The experiments with the biggest effect sizes were those most likely to be replicated. Animal experiments fared worst, mainly because in vivo experiments tend to yield smaller effect sizes than do in vitro experiments.


Not everyone is convinced that the study has merit. Pushback came especially from researchers whose findings were not successfully replicated.

“I’m not sure there is much value in these one-shot experiments,” says Erkki Ruoslahti, a cancer biologist at the Sanford Burnham Prebys in La Jolla, California. In 2017, the RPCB team reported that it could not confirm a finding made by Ruoslahti’s team, but Ruoslahti counters that external laboratories have replicated the disputed result at least 20 times. A drug candidate resulting from this work is now in phase II trials. “It’s hard for me to believe that half of all papers out there would not be valid,” he says.

Dean Tang, a cancer biologist at the Roswell Park Comprehensive Cancer Center in Buffalo, New York, is also circumspect. The RPCB reported3 in 2019 that it could not replicate some work from his lab. But, he argues, the replicators deviated from their experimental plan, relied on fewer and different cell lines from those used in the original study, and didn’t double-check their own work. “We believe all published work deserves at least a minimum of 3 attempted replicates before being discounted,” Tang and a colleague wrote in 2019 in response to the project’s findings.

But replication is extremely hard, says Olavo Amaral, a coordinator of the Brazilian Reproducibility Initiative and a neuroscientist at the Federal University of Rio de Janeiro, Brazil. “You can never do it exactly the same,” he says. Does it matter if you shake a tube up and down instead of side to side? How do you account for different baseline readings? Figuring out when and how to stay true to an experimental protocol is part of the emerging science of replication, he says.

Failure to replicate alone is not necessarily cause for concern, says Nosek. Some preliminary findings are distractions, but contradictory follow-up results can lead to deeper scientific insights. The RPCB was not set up to call out or invalidate specific studies, adds Nosek.

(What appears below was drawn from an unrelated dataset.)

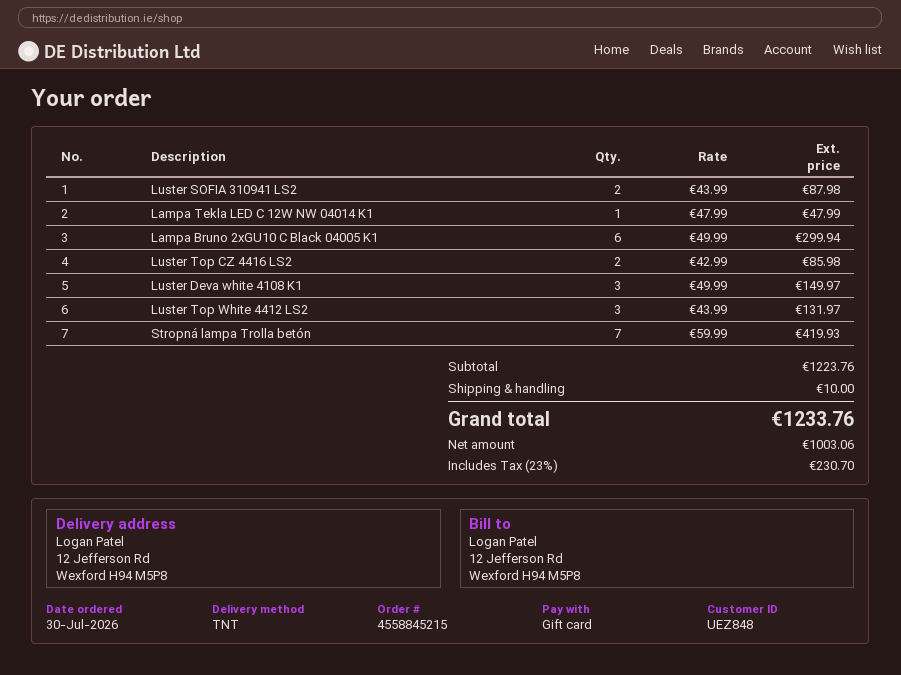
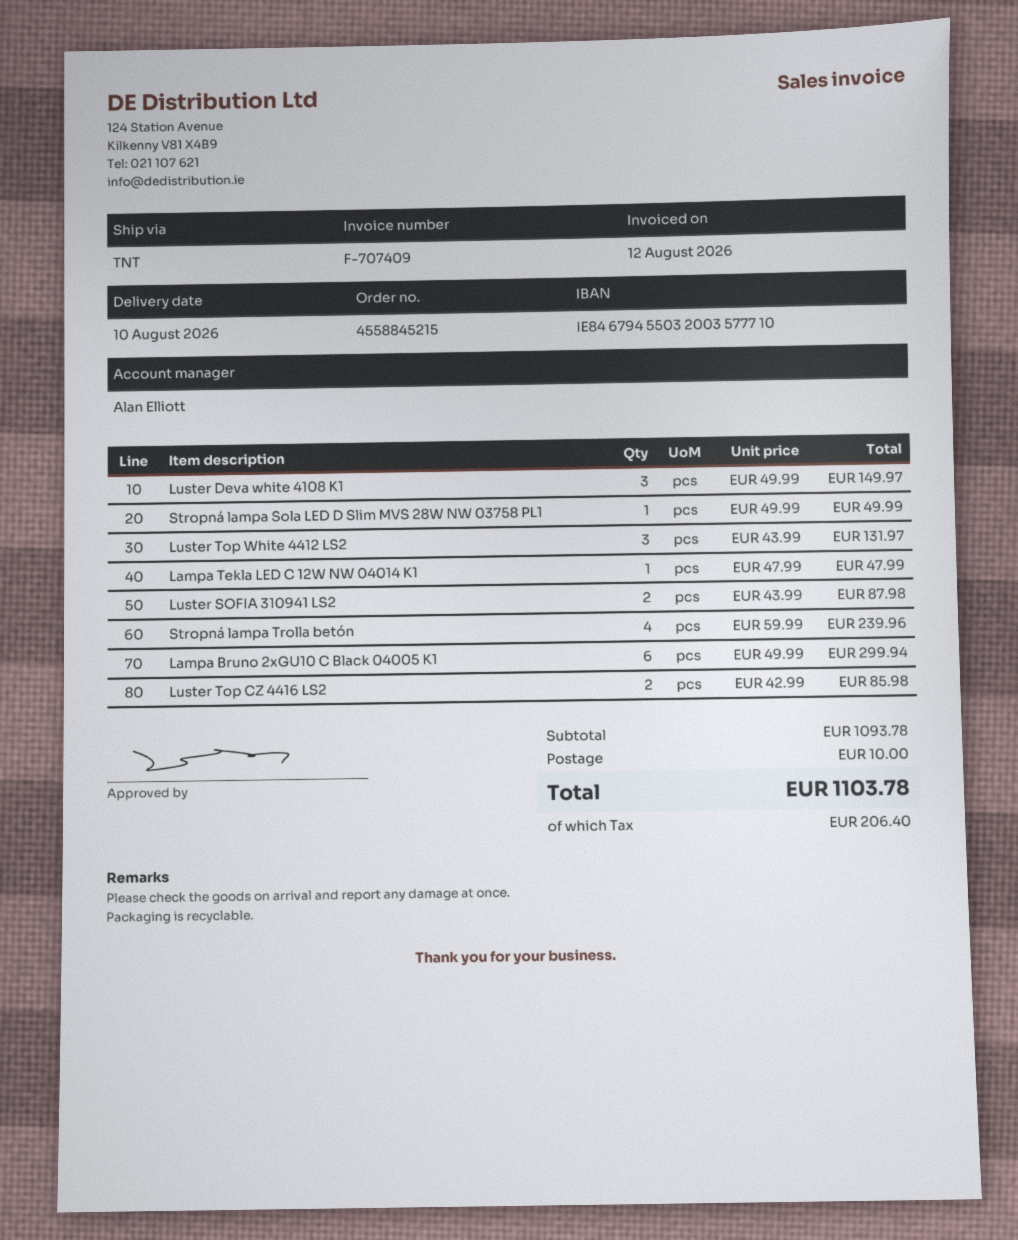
Stropná lampa Trolla betón: 7 x 59.99 = 419.93 -> 4 x 59.99 = 239.96
Stropná lampa Sola LED D Slim MVS 28W NW 03758 PL1: none -> 1 x 49.99 = 49.99
subtotal: 1223.76 -> 1093.78
tax: 230.70 -> 206.40
total: 1233.76 -> 1103.78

Replication, like science, is about the total body of evidence. Rather, he says, the goal was to capture a snap shot of the drivers and the magnitude of the reproducibility crisis, with an eye towards system-level solutions.

The real problem is the time, money and effort that are wasted in finding the signals amid the noise, says Tim Errington, the RPCB’s project leader and director of research at the Center for Open Science. “How well are we using our resources? And how are we learning new knowledge? This is the place to keep pushing, across disciplines.”

Culture shift

There is no shortage of proposed fixes: for example, in vitro and animal studies can benefit from blinding, bigger sample sizes, greater statistical rigour and preregistration of study plans. Papers should make fewer claims and provide more proof, researchers suggest. Data sharing and reporting requirements need to be baked into scientific processes.

But stakeholders also need to address the incentives and research cultures that stand in the way of replication, says Nosek. Researchers who have published high-profile papers have little to gain from participating in confirmatory analyses, he points out, and much to lose. Replication attempts are often seen as threats rather than as compliments or opportunities for progress, he says. “That kind of culture does not help this ethos of self-correction. We are really about changing the entire research culture,” says Nosek.

There is also currently little support for the researchers who show that something doesn’t work, or who focus on the causes of variability between labs, says Lalu. “Hopefully, this will provide some people sober second thought about how we’re going to approach this moving forward.”

Begley sees evidence that attitudes are already changing. “When I first presented my findings, people got very hostile. Now, people accept that there’s a problem, and ask about what needs to happen to change this.”